Let's talk about organizations. More precisely - we will find out what the classification of organizations is. Forms depend on goals: association, corporation and community. They can be either formal or informal. The former arise spontaneously, but there is a regular interaction between its members. Others have the right of a legal person, they are officially registered and the goals are indicated in the documents (constituent), the functioning is in the regulations and regulations, indicating the rights and responsibilities of each member.
Classification of organizations usually follows the following criteria:
- Form of ownership (public or private, municipal or public);
- organizational and legal form;
- Purpose of the target (services, work performed, production);
- production profile and its breadth;
- character (production, scientific, scientific and production);
- production stages, their number (single or multi-stage);
- location (one territory, one geographical point, several points).
Classification of innovative organizations, aspects:
- profile of the organization;
- the level of specialization of the organization;
- stages of the cycle of innovation and their number.
Based on these aspects, the classification of innovative organizations is divided into the following types:
- marketing organization (market segmentation, sales, advertising, etc.);
- Research centers, R & D (experimental activities, scientific activities, innovations and approbation);
- organization of design (design, testing of samples and others);
- organization of design and technology (development and manufacturing of production systems, taking into account the minimization of resource consumption);
- organization of construction and installation (design and estimate documentation and introduction of new technologies);
- the company providing material (analysis and standardization of efficiency);
- firm (company, company) to develop the proposed new products with serial production and marketing;
- service organization (service quality management);
- organization of repair (maintenance under the contract);
- scientific parks (located near major large scientific centers).

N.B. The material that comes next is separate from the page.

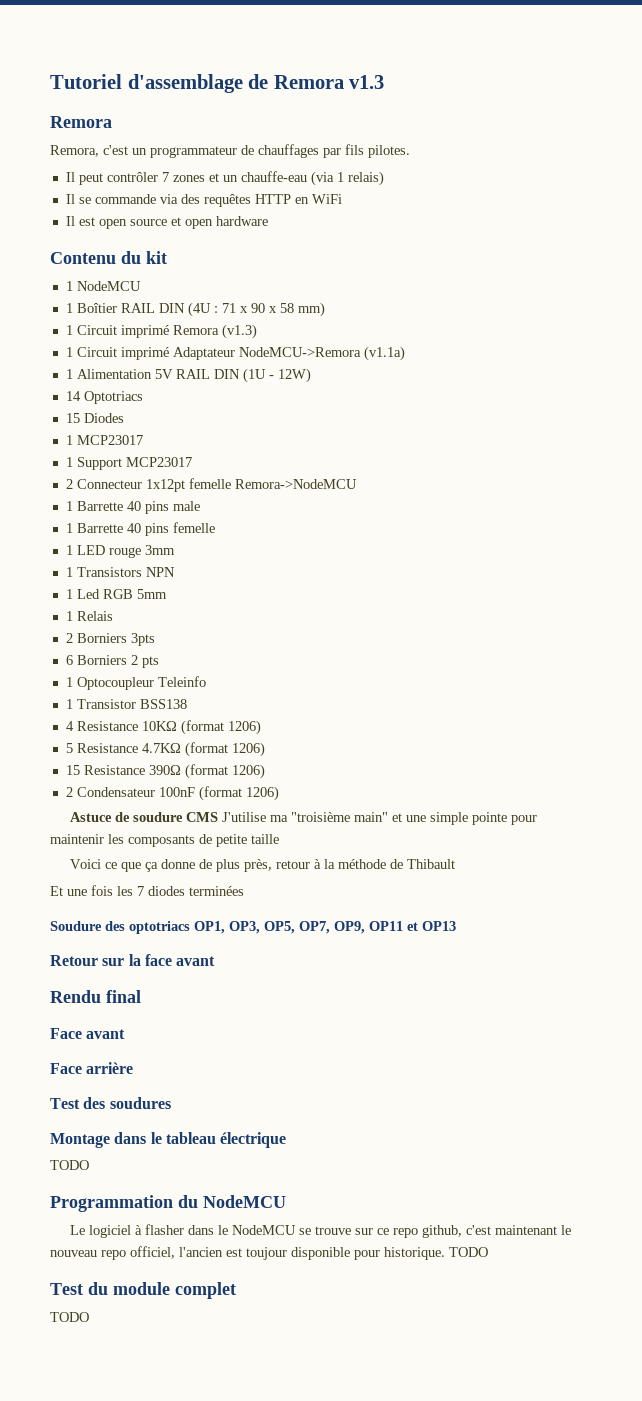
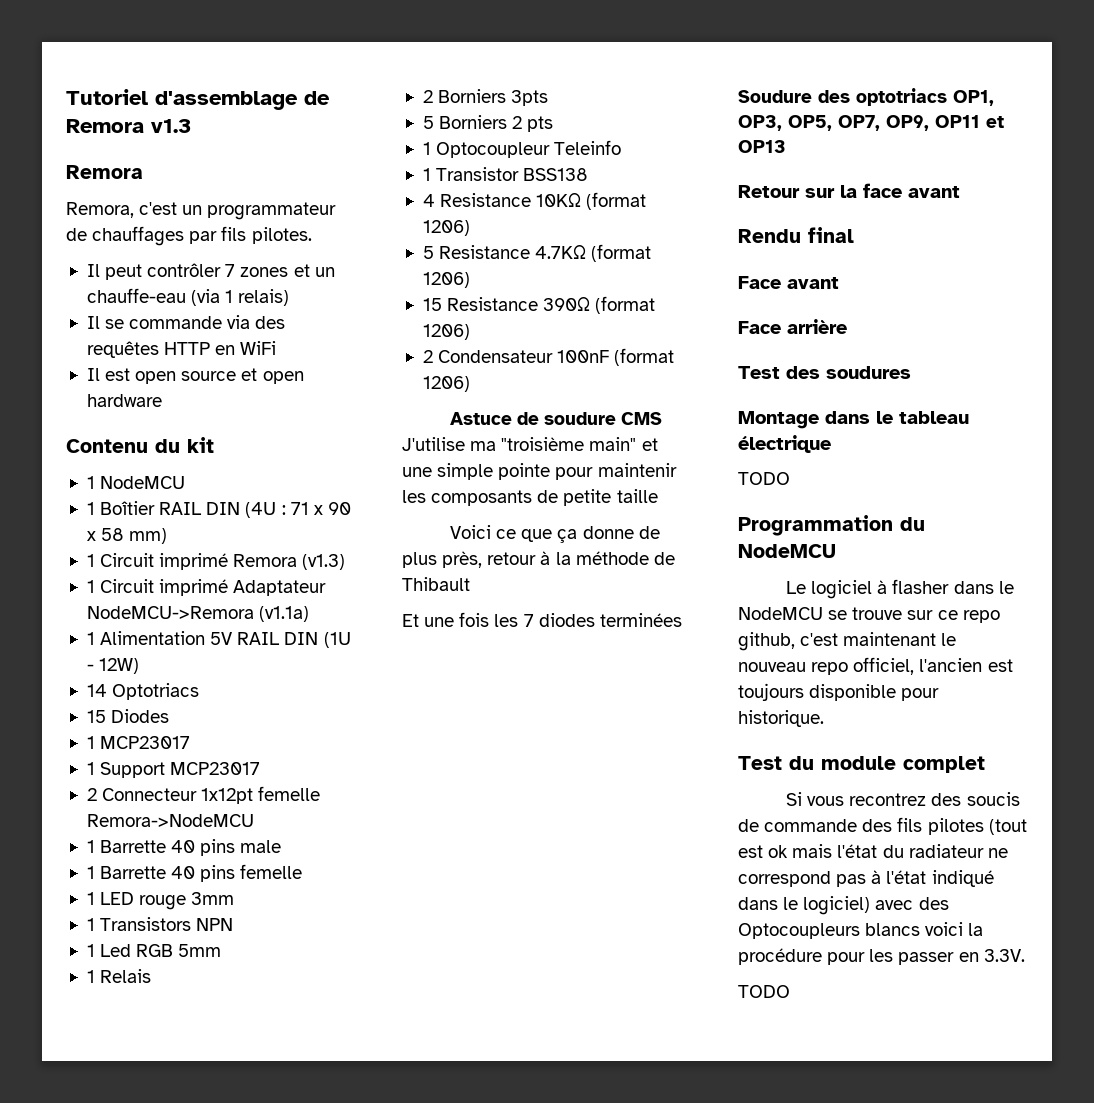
[65,655,73,665] 6 -> [422,116,434,129] 5
[246,1247,287,1260] toujour -> [738,683,804,701] toujours
[449,1247,488,1257] TODO -> (824, 718) none
(236, 1290) none -> [786,792,1020,806] [738,817,1027,835] [738,844,1008,858] [738,870,994,887] [738,896,949,915] [738,922,984,939] [738,948,1025,965] // Si vous recontrez des soucis de commande des fils pilotes (tout est ok mais l'état du radiateur ne correspond pas à l'état indiqué dans le logiciel) avec des Optocoupleurs blancs voici la procédure pour les passer en 3.3V.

Classification of economic organizations:
- corporations (unions of scientific institutions and industrial firms, the goal is to increase the efficiency of activities);
- a group of financial and industrial (organizational structure, unites banks and enterprises, the goal is to increase competitiveness);
- holding (grouping of several companies with one activity around one, the largest and most powerful).
Classification of economic organizations: by size, form of ownership, membership in the industry, by seasonality.
Classification by size:
- the average;
- small and micro.
Classification of organizations by form of ownership:
- The state.
Classification by industry:
Classification of organizations by seasonality:
- Seasonal factors are susceptible;
- Seasonal factors are not affected.
In addition to the main ones listed, there are many other features that could be classified by organizations.
Public organizations satisfy the social interests and needs of its members: blocs, unions, political parties, human rights organizations.
The authorities (official) of the local and federal level received the status of governmental organizations, they are fixed in the decrees of the President and the Constitution.
It is the classification that groups organizations according to common, similar characteristics, and this allows, in turn, to analyze activities and regulate management.